**Information provided**:
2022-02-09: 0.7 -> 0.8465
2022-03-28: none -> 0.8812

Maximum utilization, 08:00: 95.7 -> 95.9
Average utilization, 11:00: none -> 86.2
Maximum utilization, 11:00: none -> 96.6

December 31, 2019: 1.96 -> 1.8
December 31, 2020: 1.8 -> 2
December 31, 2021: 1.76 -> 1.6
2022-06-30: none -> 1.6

---

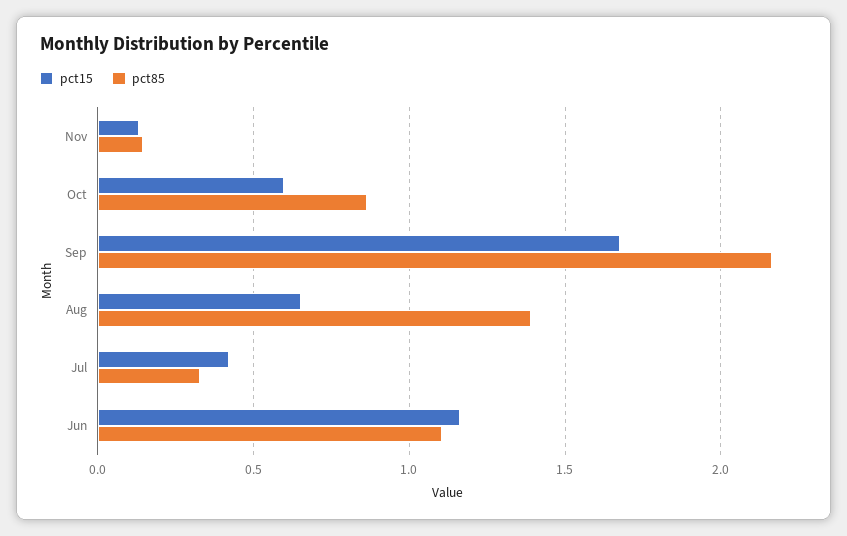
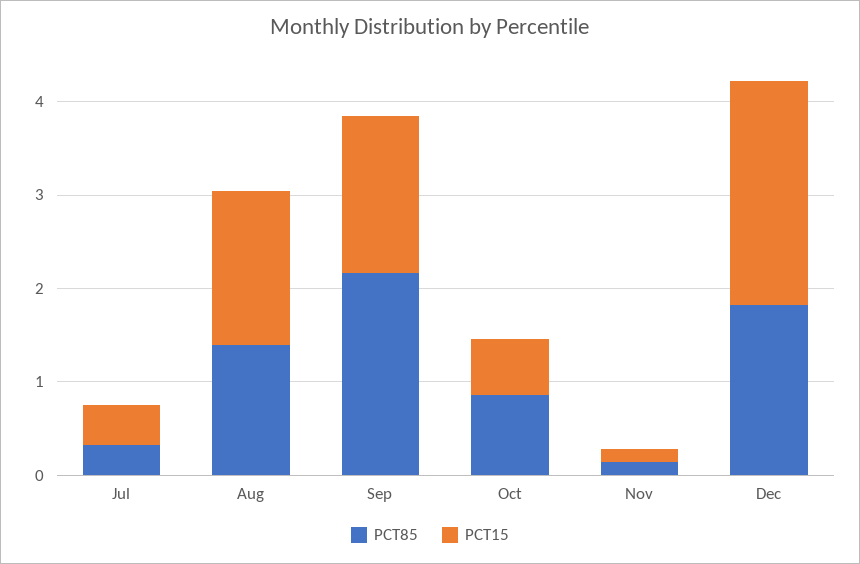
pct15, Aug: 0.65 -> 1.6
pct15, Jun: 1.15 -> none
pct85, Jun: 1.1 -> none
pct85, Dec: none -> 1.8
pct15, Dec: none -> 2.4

...

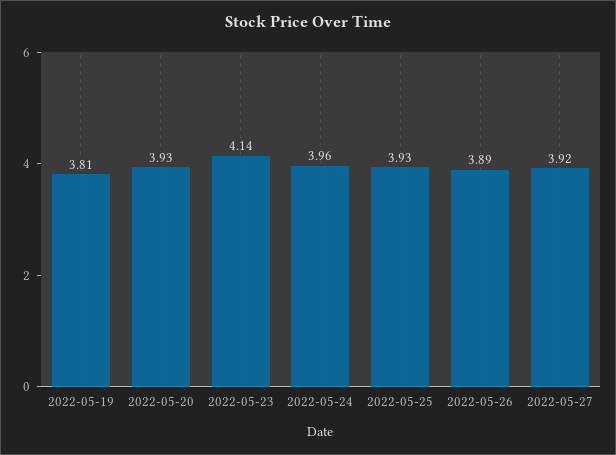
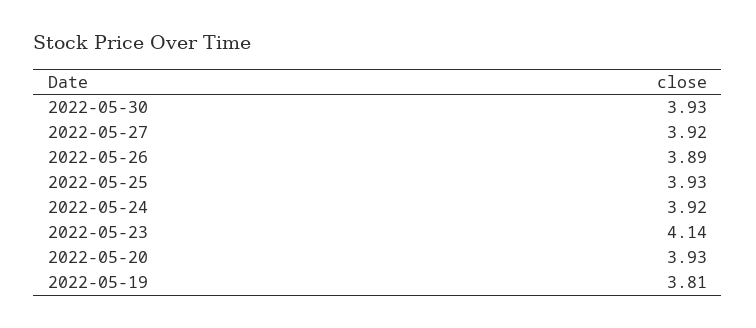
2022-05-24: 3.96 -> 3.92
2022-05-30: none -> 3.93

**Assignment**:
In the listing above, find the line with "December 31, 2019: 1.96 -> 1.8" and the line with "2022-06-30: none -> 1.6"; set down exactly those two lines and every line between them, nothing more.

**Result of this task**:
December 31, 2019: 1.96 -> 1.8
December 31, 2020: 1.8 -> 2
December 31, 2021: 1.76 -> 1.6
2022-06-30: none -> 1.6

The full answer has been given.